図で示しますと、例えばフルサイズのレンズにフルサイズのカメラを、又はAPS-C用レンズにAPS-Cのカメラを組み合わせると、レンズとセンサーの関係はこうなります。
ファイル 134-1.jpg
真円のレンズに横長のセンサーを使うので、両横の収差がどうしてもキツく出てしまいます。ハズレのレンズだと尚更です。特にフルサイズの場合はレンズも大きくなる為、収差の除去などにより高度な技術が必要になるのでコストが上がります。だからフルサイズ用のレンズは大きく重く高額なのですね。
このフルサイズ用のレンズにAPS-Cカメラを組み合わせるとこうなります。
ファイル 134-2.jpg
こうなるとレンズのオイシイ部分だけを使う事になりますので、周囲は切られてしまいますが収差に関しては改善できます。私はこのパターンが割かし好きです。ただ、結構な望遠になってしまうのが玉に瑕ですが・・・。
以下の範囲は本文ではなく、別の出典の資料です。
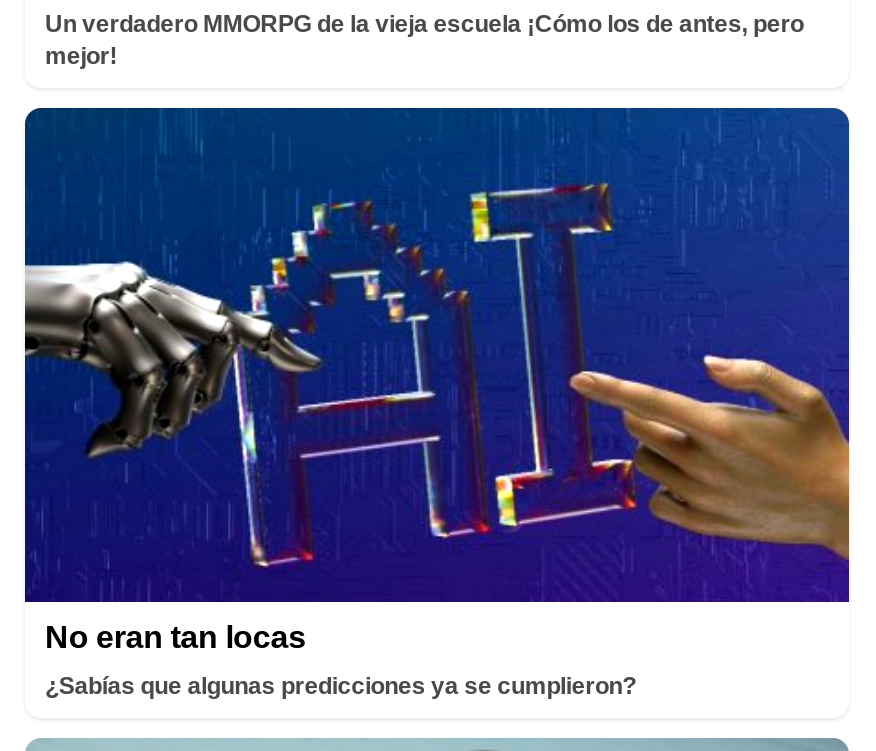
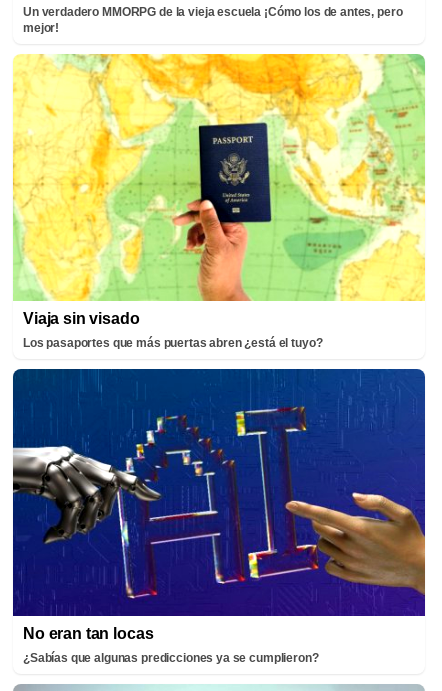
+ [image]
+ Viaja sin visado
+ Los pasaportes que más puertas abren ¿está el tuyo?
ちなみに、中盤用のレンズにマウントアダプターを付けてフルサイズで撮影するというプロカメラマンの方もいらっしゃいます。これは目から鱗だった。実際に周囲まですごく綺麗に写っています(原画を戴いたのでわかります)。
ニコンがZマウントで口径を最大に大きくしたのは、実はこの状態をしれっと作りたかったからだと思います。そうすれば周辺減光も含めた収差をカットして小さかったFマウントに比べて大幅に画質を改善できることになるからです。大きな真円(イメージサークルと言います)になった事に合わせて、レンズとセンサーの距離(フランジバック)を短くする事で、レンズ作成の幅も拡げています。
つまり色収差はレンズの素材や設計で改善するよりも、カットしてしまう方が良いとニコンは判断したと思うのです。私はこれは正解だと思います。実際に本気のZマウントレンズの画質は、他メーカーのどの画質よりも頭一つ抜けている程に綺麗です。これはきちんと見比べれば分かります。
 
で、そんなこんなで口径を拡げたなら、真四角センサーを搭載したカメラも出して欲しいのです。そうするとこういう感じになります。
ファイル 134-3.jpg
イメージサークルよりもちょっぴり小さなセンサーというのがミソです。要は4x5や8x10に倣っているわけですが、センサーを真四角にする事で、カメラを縦にしたり横にしたりして撮影する事が無くなりますので撮影の手間とコマ数が半分くらいに減らせます(これが有り難い)。画像の収差が均一になりますのでアオリなどの補正現像がやりやすくなる。さらに現像時にトリミングで縦なり横なりに自分で構図を決め直せる。などなど・・・。メリットはあれどデメリットはせっかくカットした収差がまた出てきてしまうと言う以外に、べつに無いと思いますがいかがでしょうかニコン様。
ちなみにZマウントと言わずFマウントのカメラでもいいので、これを出して欲しいと今でも思います。
 
これをやると、何か問題でもあるんですかね・・・?
せっかく苦労して造ったレンズですよ。端から端まで無駄なく使えるカメラを出しましょうよ。